*REQUIRED ACTION*. Look through the material below and copy every line containing the word "ANSWER".

*DATA RECORDS*.
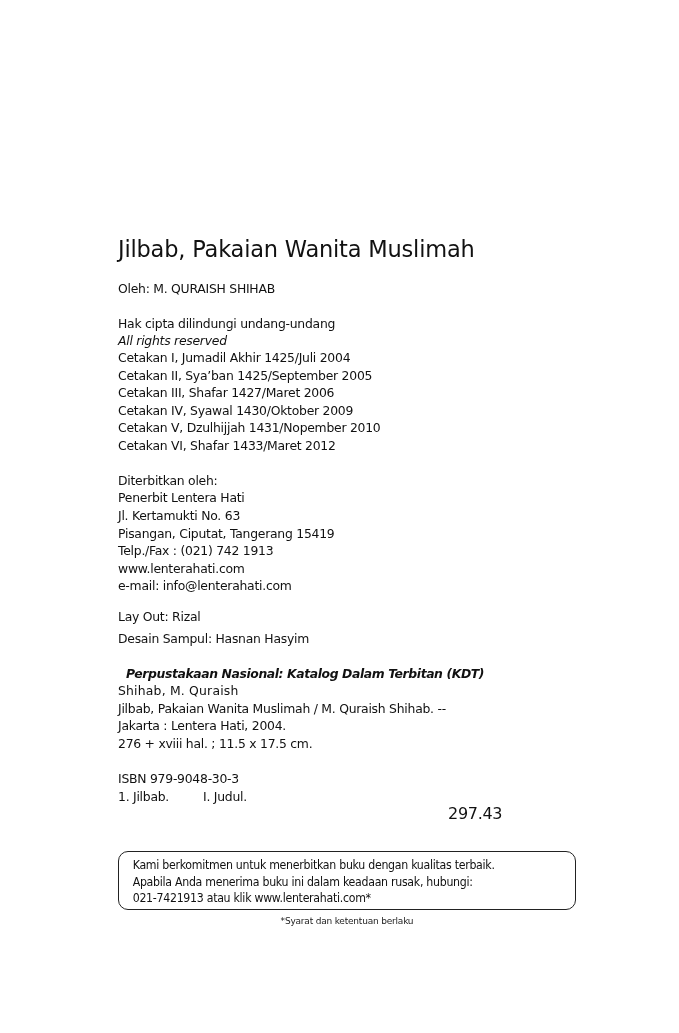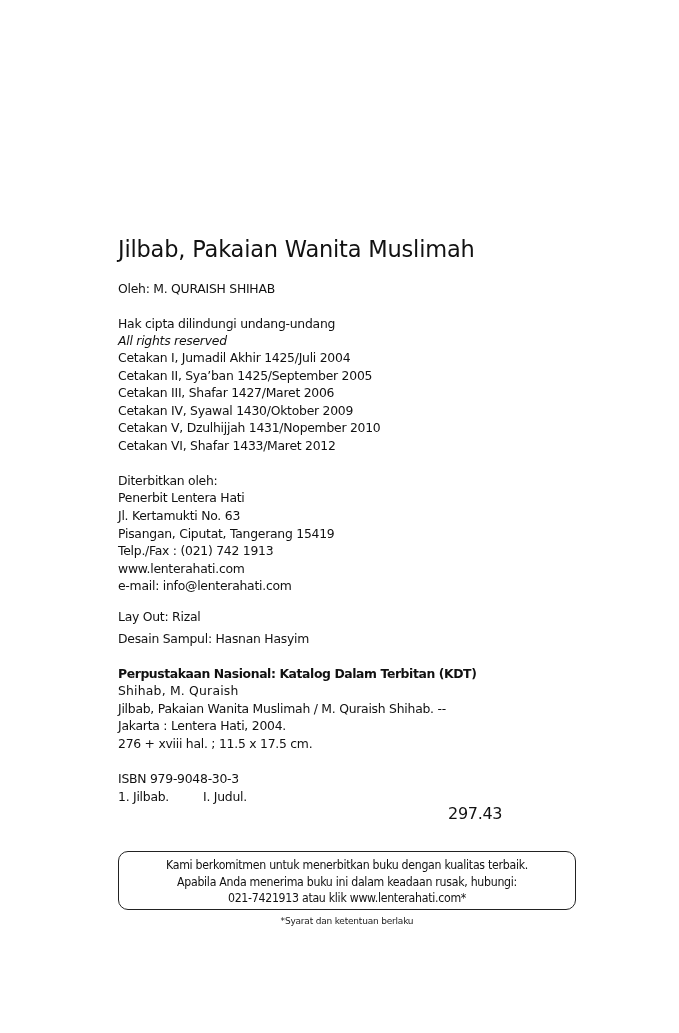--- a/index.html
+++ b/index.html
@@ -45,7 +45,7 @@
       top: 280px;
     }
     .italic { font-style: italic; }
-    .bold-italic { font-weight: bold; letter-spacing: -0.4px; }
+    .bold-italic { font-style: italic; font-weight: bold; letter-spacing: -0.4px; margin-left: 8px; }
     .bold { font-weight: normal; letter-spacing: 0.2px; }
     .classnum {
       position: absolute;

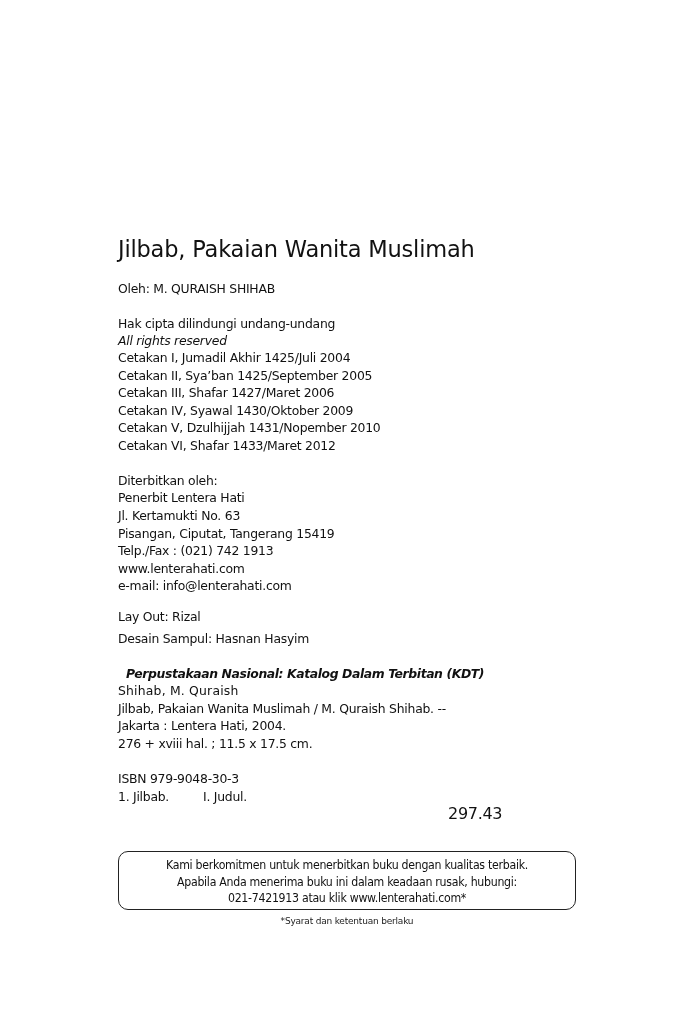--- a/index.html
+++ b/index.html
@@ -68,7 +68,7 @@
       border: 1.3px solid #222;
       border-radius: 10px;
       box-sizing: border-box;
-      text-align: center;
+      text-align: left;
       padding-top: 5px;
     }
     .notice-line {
---
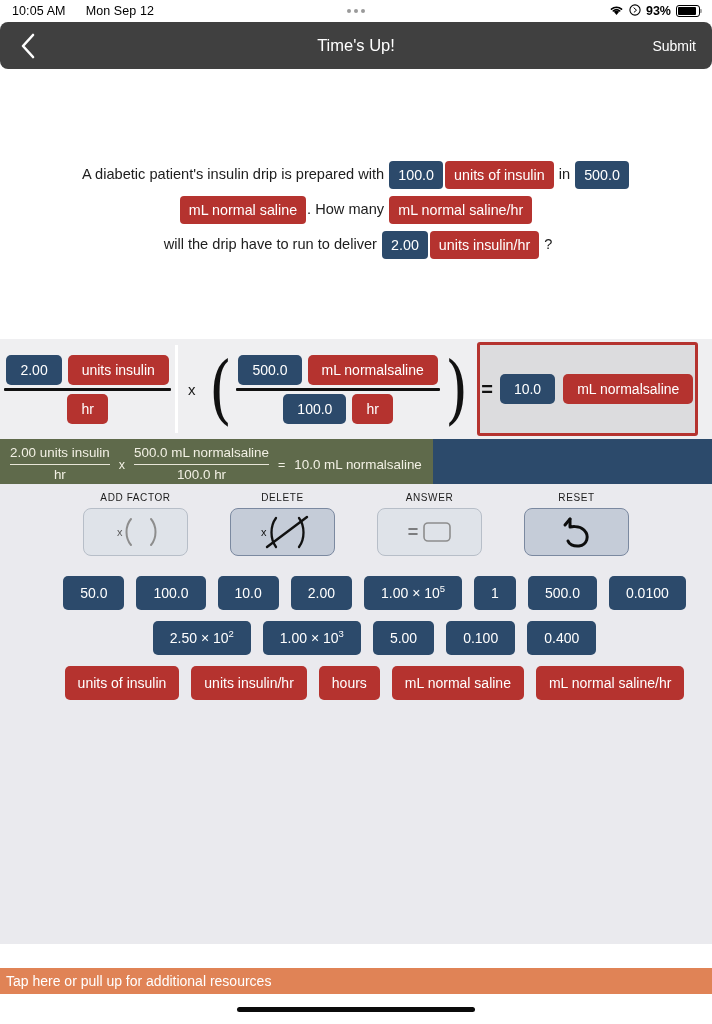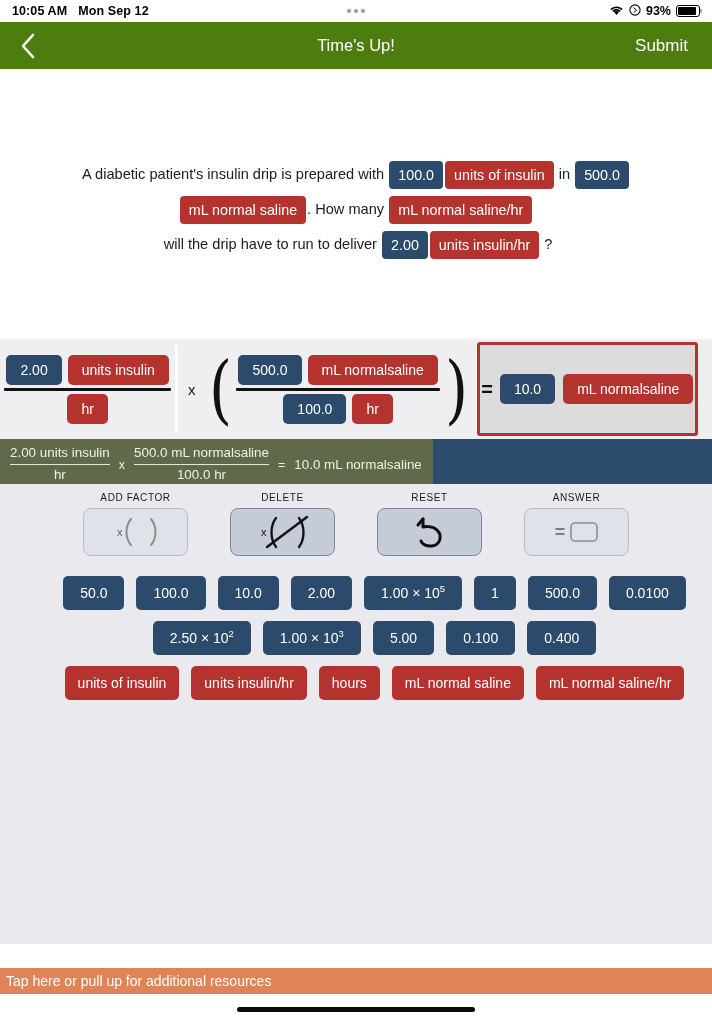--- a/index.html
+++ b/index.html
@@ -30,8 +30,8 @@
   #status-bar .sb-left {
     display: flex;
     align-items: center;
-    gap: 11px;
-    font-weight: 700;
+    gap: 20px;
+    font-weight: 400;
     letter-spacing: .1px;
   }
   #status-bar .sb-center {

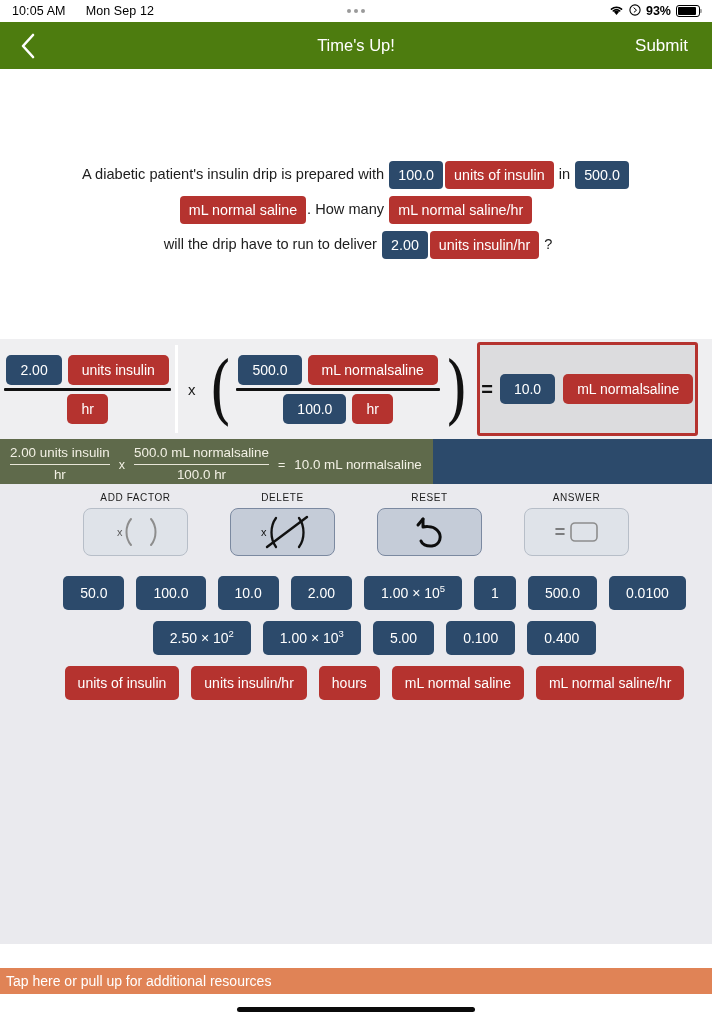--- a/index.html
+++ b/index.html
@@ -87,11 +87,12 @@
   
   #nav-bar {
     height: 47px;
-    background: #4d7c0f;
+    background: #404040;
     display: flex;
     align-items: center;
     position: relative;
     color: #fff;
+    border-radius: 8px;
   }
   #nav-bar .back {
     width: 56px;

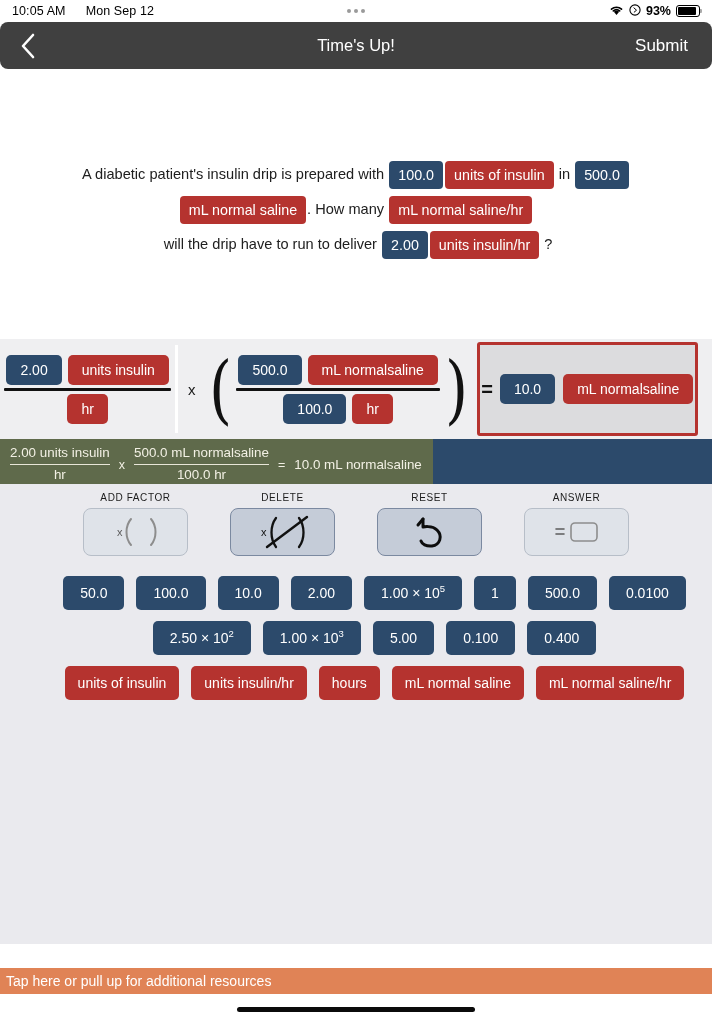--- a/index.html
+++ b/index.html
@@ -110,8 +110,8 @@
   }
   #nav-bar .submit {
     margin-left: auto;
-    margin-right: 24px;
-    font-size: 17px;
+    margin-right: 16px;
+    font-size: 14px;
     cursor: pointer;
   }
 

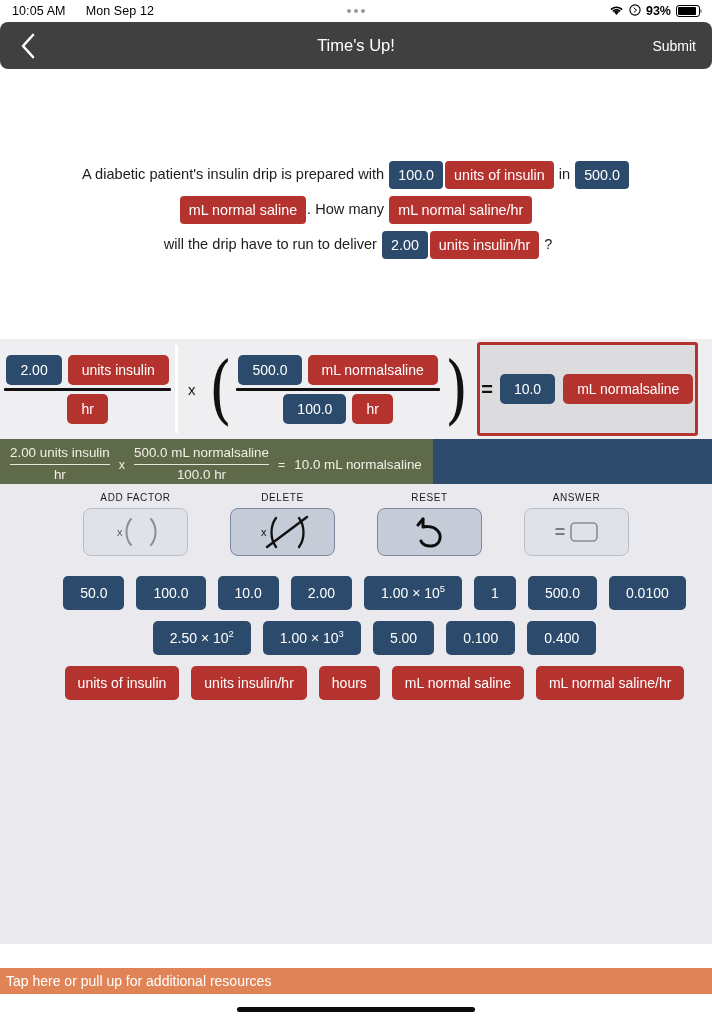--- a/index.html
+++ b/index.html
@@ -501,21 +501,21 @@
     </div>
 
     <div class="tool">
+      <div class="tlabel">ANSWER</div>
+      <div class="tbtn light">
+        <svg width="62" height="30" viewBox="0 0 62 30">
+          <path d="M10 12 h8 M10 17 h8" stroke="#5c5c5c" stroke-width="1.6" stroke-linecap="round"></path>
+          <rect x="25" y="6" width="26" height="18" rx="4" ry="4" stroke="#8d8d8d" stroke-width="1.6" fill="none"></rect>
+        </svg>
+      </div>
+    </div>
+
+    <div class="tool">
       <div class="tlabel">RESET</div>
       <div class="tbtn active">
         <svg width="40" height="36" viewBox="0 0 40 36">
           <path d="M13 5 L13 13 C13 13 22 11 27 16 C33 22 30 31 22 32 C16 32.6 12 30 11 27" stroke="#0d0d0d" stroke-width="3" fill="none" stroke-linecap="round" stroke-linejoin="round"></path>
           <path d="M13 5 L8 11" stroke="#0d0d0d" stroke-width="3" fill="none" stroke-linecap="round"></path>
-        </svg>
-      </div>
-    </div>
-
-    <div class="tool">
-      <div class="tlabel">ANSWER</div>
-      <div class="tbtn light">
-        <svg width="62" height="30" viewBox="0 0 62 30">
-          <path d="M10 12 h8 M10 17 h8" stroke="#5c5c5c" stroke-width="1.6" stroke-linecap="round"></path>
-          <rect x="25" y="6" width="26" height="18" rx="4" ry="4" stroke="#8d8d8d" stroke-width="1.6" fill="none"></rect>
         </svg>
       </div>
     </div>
--
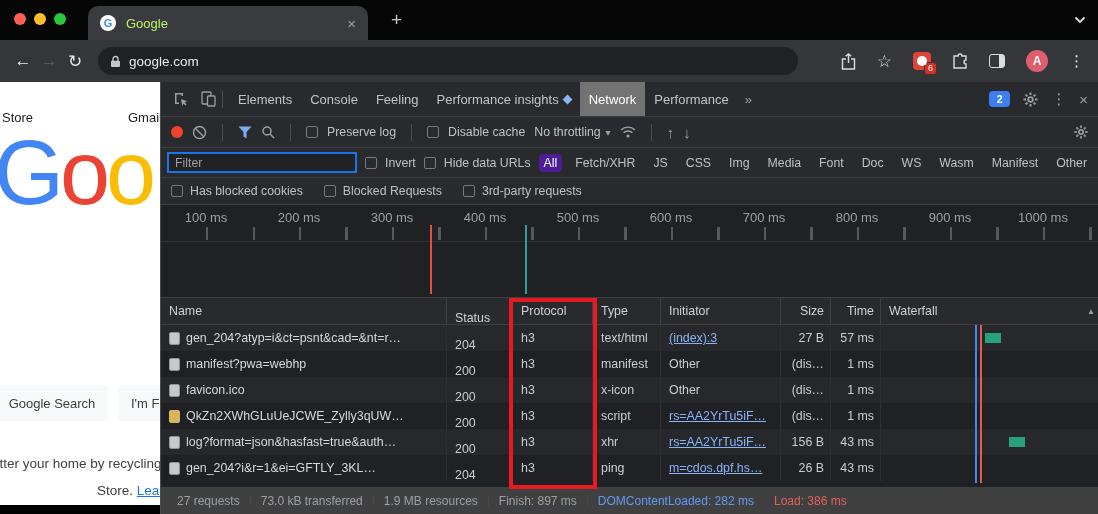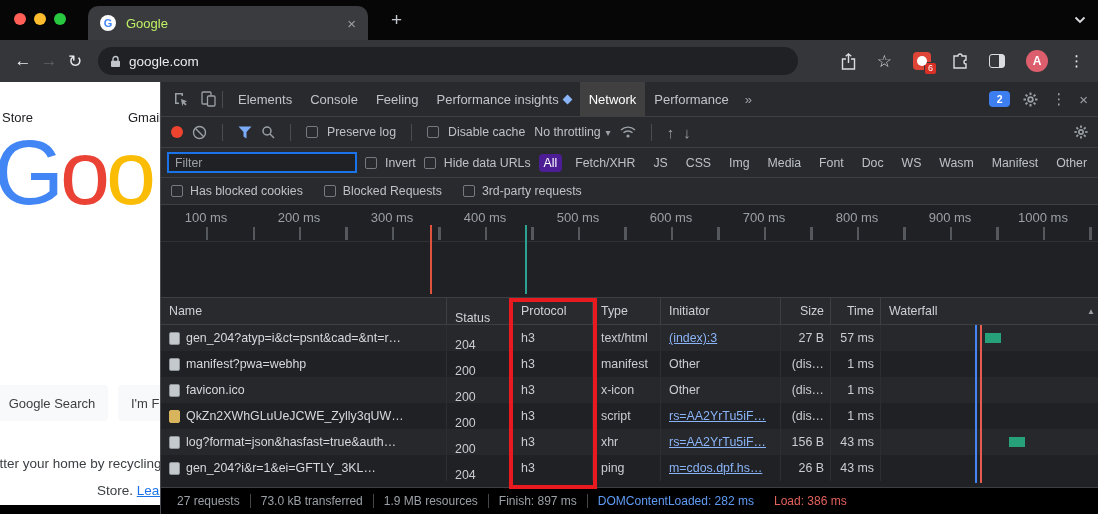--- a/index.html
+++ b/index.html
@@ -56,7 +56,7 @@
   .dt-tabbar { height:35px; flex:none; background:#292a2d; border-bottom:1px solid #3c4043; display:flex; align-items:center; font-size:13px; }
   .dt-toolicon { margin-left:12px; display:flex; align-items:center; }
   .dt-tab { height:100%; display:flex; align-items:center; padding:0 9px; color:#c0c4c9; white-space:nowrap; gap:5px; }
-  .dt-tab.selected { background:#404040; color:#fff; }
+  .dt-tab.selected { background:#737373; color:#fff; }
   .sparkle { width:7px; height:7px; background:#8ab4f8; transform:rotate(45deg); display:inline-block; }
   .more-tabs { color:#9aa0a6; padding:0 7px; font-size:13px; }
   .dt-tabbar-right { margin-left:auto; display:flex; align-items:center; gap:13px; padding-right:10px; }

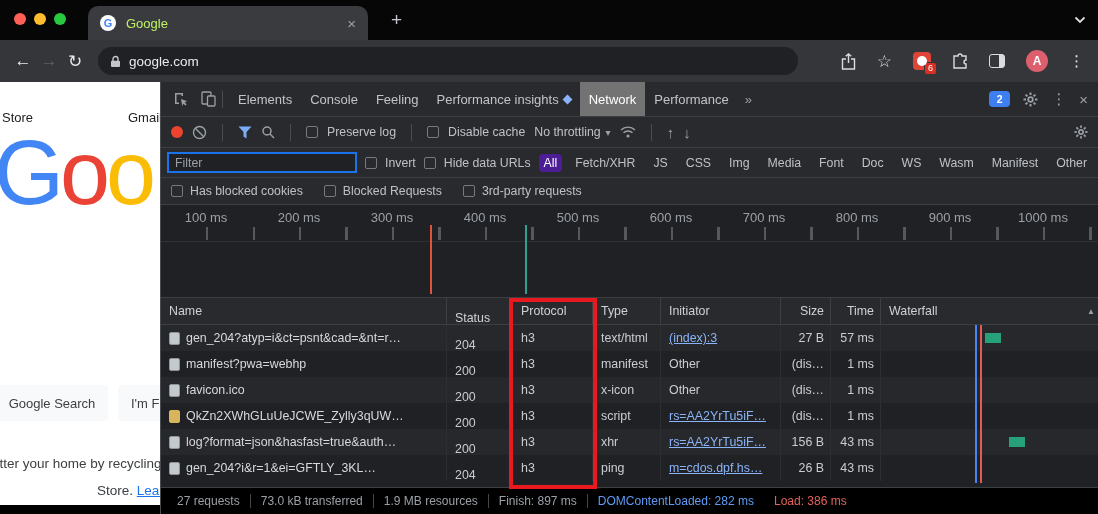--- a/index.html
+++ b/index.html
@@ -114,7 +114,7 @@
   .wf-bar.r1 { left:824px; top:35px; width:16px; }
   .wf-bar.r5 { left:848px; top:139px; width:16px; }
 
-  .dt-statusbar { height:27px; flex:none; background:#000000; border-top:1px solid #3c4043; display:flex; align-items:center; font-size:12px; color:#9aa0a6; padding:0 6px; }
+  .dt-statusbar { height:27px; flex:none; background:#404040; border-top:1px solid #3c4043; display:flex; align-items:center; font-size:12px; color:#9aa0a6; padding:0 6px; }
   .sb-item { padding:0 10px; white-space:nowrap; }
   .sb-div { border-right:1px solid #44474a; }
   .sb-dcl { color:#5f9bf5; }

*TASK RESULT*.
+      <div class="tlabel">ANSWER</div>
-      <div class="tlabel">ANSWER</div>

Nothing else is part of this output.